La famille s’était rendue compte que Goran n’est pas un guide comme les autres mais ne voyait pas qu’il aime s’incruster dans l’existence d’inconnus, les soumettre à sa volonté, les blesser ou même de tuer. Ils ont oublié la vigilance pour vivre une belle aventure, entourés des paysages paradisiaques, en suivant aveuglement leur guide. Et l’accident s’est produit : un jour de tonnerre, Tara la rivière des eaux claires en mille nuances, a emporté la vie d’Alex.
Un boulot ordinaire
Goran a mis du temps pour devenir le deuxième mari de Mily mais il a réussi, ce que lui a permis d’obtenir la nationalité française et de changer son nom. Luna est morte à la montagne et Tom, après le divorce de sa mère et l’emprisonnement de Goran cherche à rassembler les morceaux de leur existence de jadis. Devenu adulte avant l’heure, le jeune homme raconte l’inracontable!

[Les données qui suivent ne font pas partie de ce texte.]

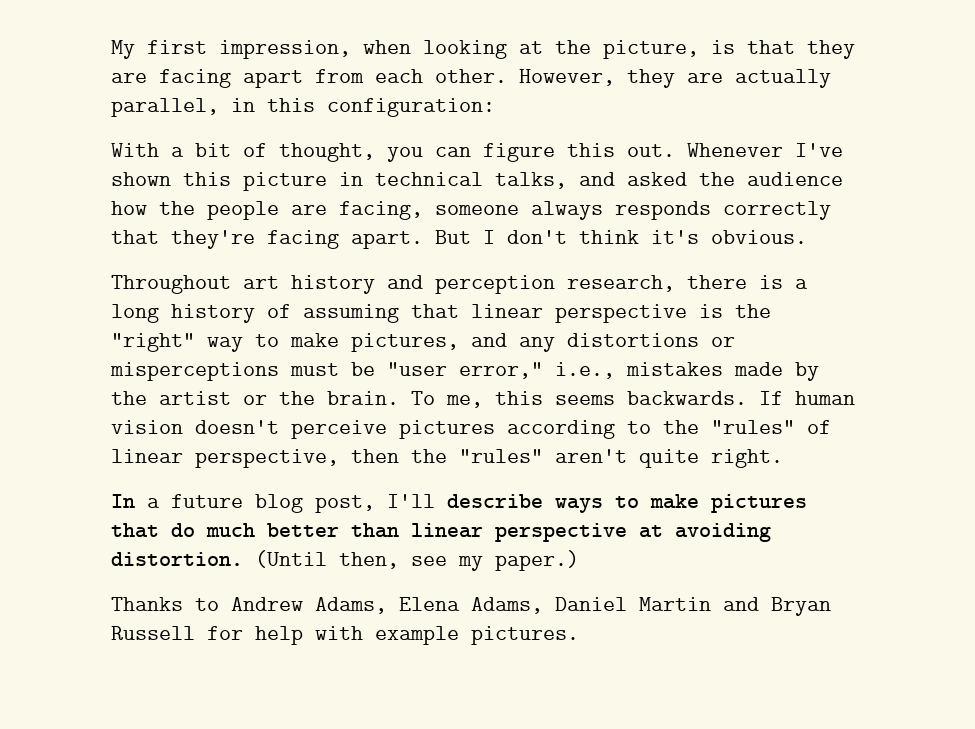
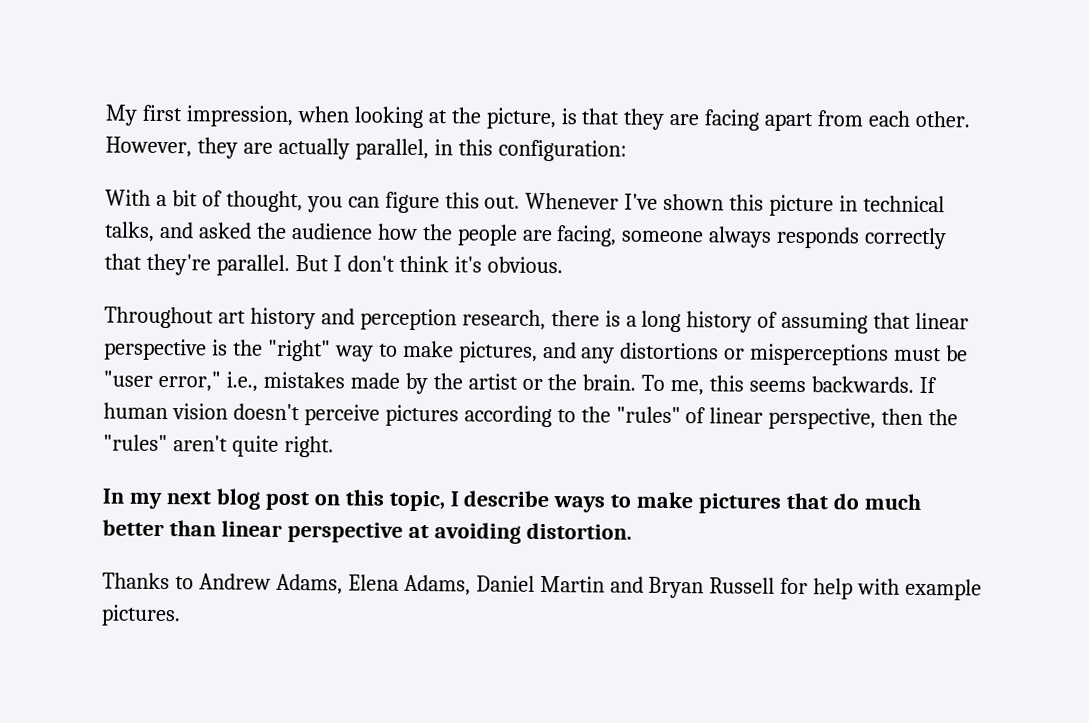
- Whenever I've shown this picture in technical talks, and asked the audience how the people are facing, someone always responds correctly that they're facing apart.
+ Whenever I've shown this picture in technical talks, and asked the audience how the people are facing, someone always responds correctly that they're parallel.
- In a future blog post, I'll describe ways to make pictures that do much better than linear perspective at avoiding distortion. (Until then, see my paper.)
+ In my next blog post on this topic, I describe ways to make pictures that do much better than linear perspective at avoiding distortion.

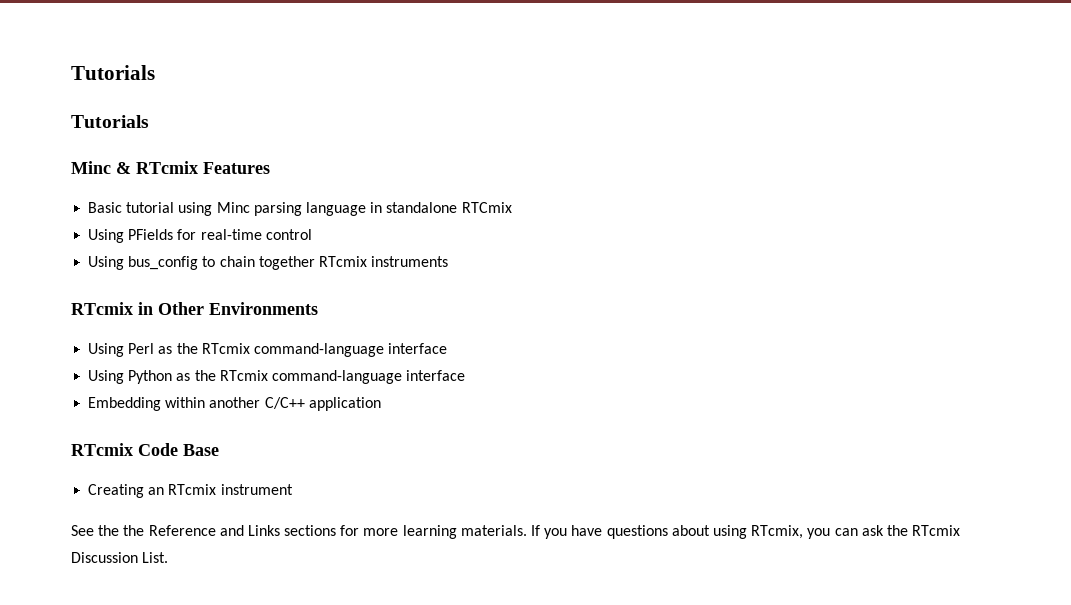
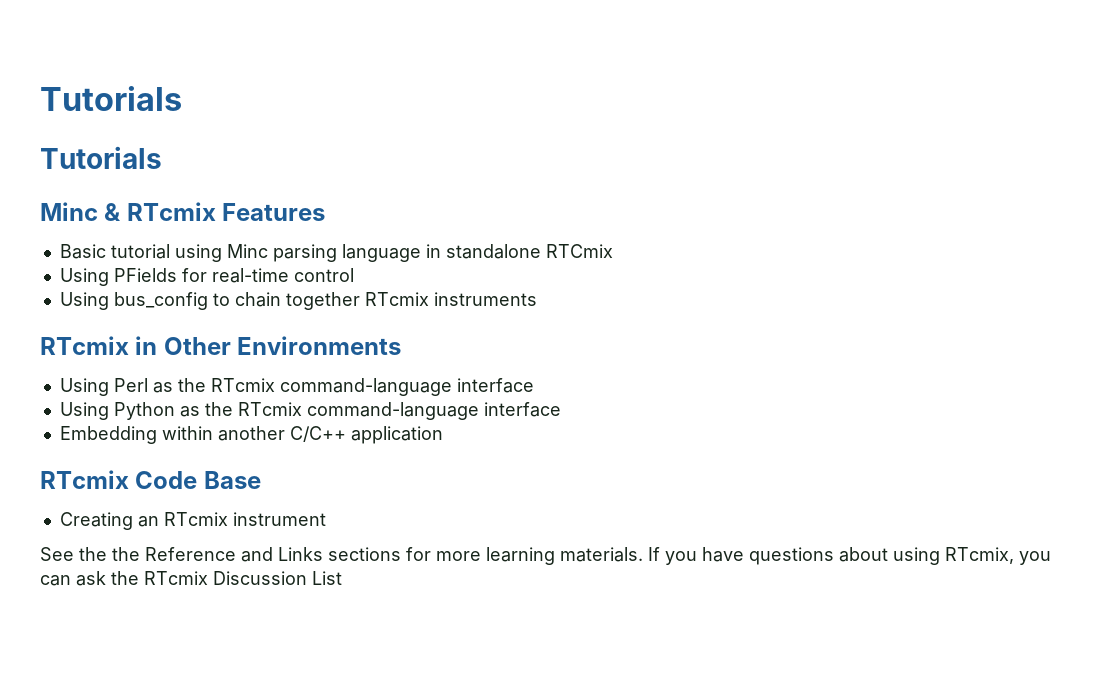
- If you have questions about using RTcmix, you can ask the RTcmix Discussion List.
+ If you have questions about using RTcmix, you can ask the RTcmix Discussion List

Sulé qui en réalité se nomme Sulejman, est un curieux copain, prêt à la violence, pour retrouver la cassette oublié par Goran. Celui-ci comme membre des Scorpions une unité de 250 hommes au service du Ministère de l’intérieur de la Serbie durant les guerres fratricides de l’ancienne Yougoslavie, a participé aux assassinats de civils, en faisant ce travail comme un autre et sans états d’âme :
La caméra s’est rapprochée et a fait un gros plan sur un visage adolescent écrasé sous la semelle crantée de rangers. Çà m’a fait mal de croiser ses yeux fous de terreur. Les types en treillis noir les ont fait descendre en hurlant des ordres. C’était des gars plutôt jeunes, certains devaient avoir mon âge. La caméra allait de l’un à l’autre et soudain je l’ai vu. Goran était là, en T-shirt kaki, le crane rasé, mais avec le même regard et même sourire aux lèvres. Lui et sa bande armée semblaient prendre plaisir à effrayer les hommes entravés. (…)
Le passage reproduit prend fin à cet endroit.